ICO that never happened

In 2018, Andrey Kolodyuk actively commented on Divan.TV’s plans to enter the ICO. The company planned to launch its own D1T token in the second quarter of 2019, and the updated Divan.TV 2.0 platform in the third quarter of 2019. Users would have to receive tokens in exchange for viewing ads and spend them to access premium content.

To launch a blockchain platform for advertisers, Divan.TV planned to attract bridge financing in the amount of $5 million. This is a short-term loan for the development of the company at 8% interest and without dilution of interest. Investors were promised a 20% discount in the next round.

Among others, Alexander Bornyakov, founder of the advertising company VertaMedia (Adtelligent), and now – Deputy Minister of Digital Transformation of Ukraine, was specified as a technology advisor and investor in the service.

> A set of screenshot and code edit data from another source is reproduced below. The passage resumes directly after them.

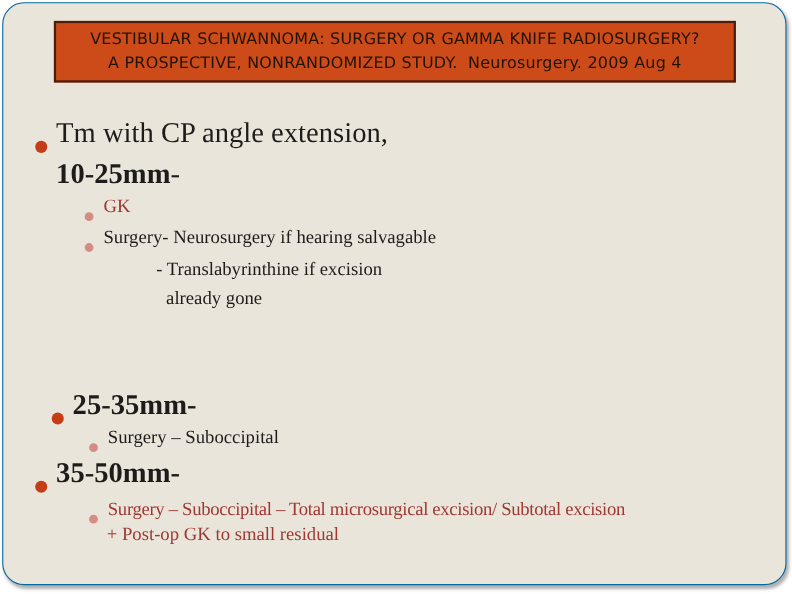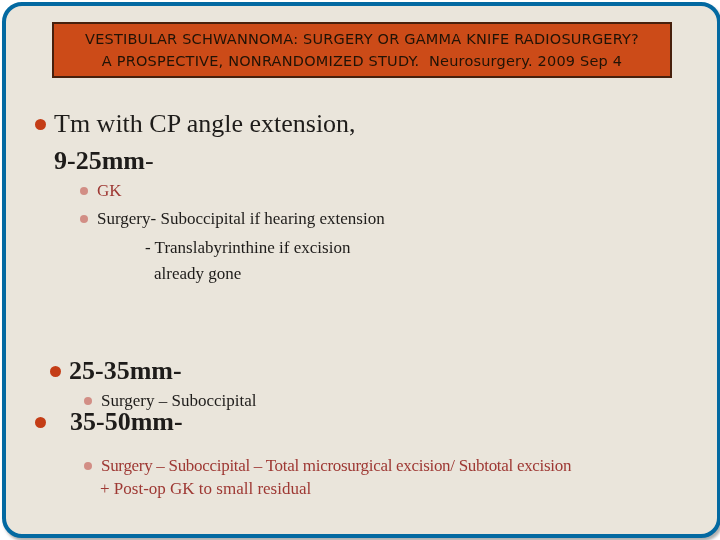--- a/index.html
+++ b/index.html
@@ -17,21 +17,21 @@
     height: 540px;
     background: #FFFFFF;
   }
   .slide {
     position: absolute;
     left: 2px;
     top: 2px;
     width: 711px;
     height: 528px;
     background: #EAE5DB;
-    border: 4px solid #0369a1;
+    border: 1px solid #0369a1;
     border-radius: 20px;
     box-shadow: 2px 3px 3px rgba(110,110,110,0.55);
   }
   .title-box {
     position: absolute;
     left: 46px;
     top: 16px;
     width: 616px;
     height: 52px;
     background: #CC4B18;
@@ -46,21 +46,21 @@
     font-family: "DejaVu Sans", sans-serif;
     font-size: 14.5px;
     line-height: 16px;
     color: #211306;
     white-space: pre;
     letter-spacing: 0.2px;
   }
   .row {
     position: absolute;
     display: flex;
-    align-items: flex-start;
+    align-items: flex-end;
     white-space: pre;
   }
   .l1 {
     font-size: 26px;
     line-height: 36px;
     color: #1E1C1A;
   }
   .l2 {
     font-size: 17px;
     line-height: 26px;
@@ -89,61 +89,61 @@
   .longline { letter-spacing: -0.3px; }
 </style>
 </head>
 <body>
 
 <div class="canvas">
   <div class="slide">
 
     <div class="title-box">
       <div class="title-line">VESTIBULAR SCHWANNOMA: SURGERY OR GAMMA KNIFE RADIOSURGERY?</div>
-      <div class="title-line">A PROSPECTIVE, NONRANDOMIZED STUDY.  Neurosurgery. 2009 Sep 4</div>
+      <div class="title-line">A PROSPECTIVE, NONRANDOMIZED STUDY.  Neurosurgery. 2009 Aug 4</div>
     </div>
 
     <div class="row l1" style="left:29px; top:100px;">
       <span class="b1"></span>
       <span>Tm with CP angle extension,</span>
     </div>
 
     <div class="row l1" style="left:48px; top:137px;">
-      <span class="bold">9-25mm</span><span>-</span>
+      <span class="bold">10-25mm</span><span>-</span>
     </div>
 
     <div class="row l2" style="left:74px; top:172px;">
       <span class="b2"></span>
       <span class="red">GK</span>
     </div>
 
     <div class="row l2" style="left:74px; top:200px;">
       <span class="b2"></span>
-      <span>Surgery- Suboccipital if hearing extension</span>
+      <span>Surgery- Neurosurgery if hearing salvagable</span>
     </div>
 
     <div class="row l2" style="left:139px; top:229px;">
       <span>- Translabyrinthine if excision</span>
     </div>
 
     <div class="row l2" style="left:148px; top:255px;">
       <span>already gone</span>
     </div>
 
     <div class="row l1" style="left:44px; top:347px;">
       <span class="b1"></span>
       <span class="bold">25-35mm-</span>
     </div>
 
     <div class="row l2" style="left:78px; top:382px;">
       <span class="b2"></span>
       <span>Surgery – Suboccipital</span>
     </div>
 
-    <div class="row l1" style="left:29px; top:398px;gap:16px;">
+    <div class="row l1" style="left:29px; top:409px;">
       <span class="b1"></span>
       <span class="bold">35-50mm-</span>
     </div>
 
     <div class="row l2" style="left:94px; top:470px;">
       <span class="red">+ Post-op GK to small residual</span>
     </div>
 
     <div class="row l2" style="left:78px; top:447px;">
       <span class="b2"></span>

In response to a request from AIN.UA, Alexander Bornyakov said that Divan.TV was going to use its Adtelligent platform. They really started working with Kolodyuk in 2018. But three months later, Kolodyuk decided not to hold an ICO: supposedly this is no longer interesting to anyone. “It became clear that there will be no ICO,” Bornyakov noted in a comment to AIN.UA. For a while, the companies still worked together, but it did not lead to anything concrete.


Now no one remembers the ICO. As well as plans to reach 120 million users. Or about debts to the American company Fox, which have not been repaid.

In the meantime, the service continues to work, carries out advertising campaigns, and enters into partnerships with TV producers. And Andrey Kolodyuk himself has already approved the idea of Alexander Tkachenko (in the past the general producer 1+1, currently the MP from the “Servant of the People” party) to introduce a tax on Netflix and YouTube content. After all, foreign services “should be put in the same conditions as Ukrainian services in terms of taxes.”

But as far as the same conditions for paying debts and disclosing performance indicators are concerned – he did not provide any details. In December 2019, his Cypriot Mikarnial Ltd increased the authorized capital of Finart Capital Invest LLC by UAH 1.7 million: from UAH 804,000 to UAH 2.56 million. This is more than what is owed to Fox. Nonetheless, the debt is now on the shoulders of a saleswoman from Obukhiv.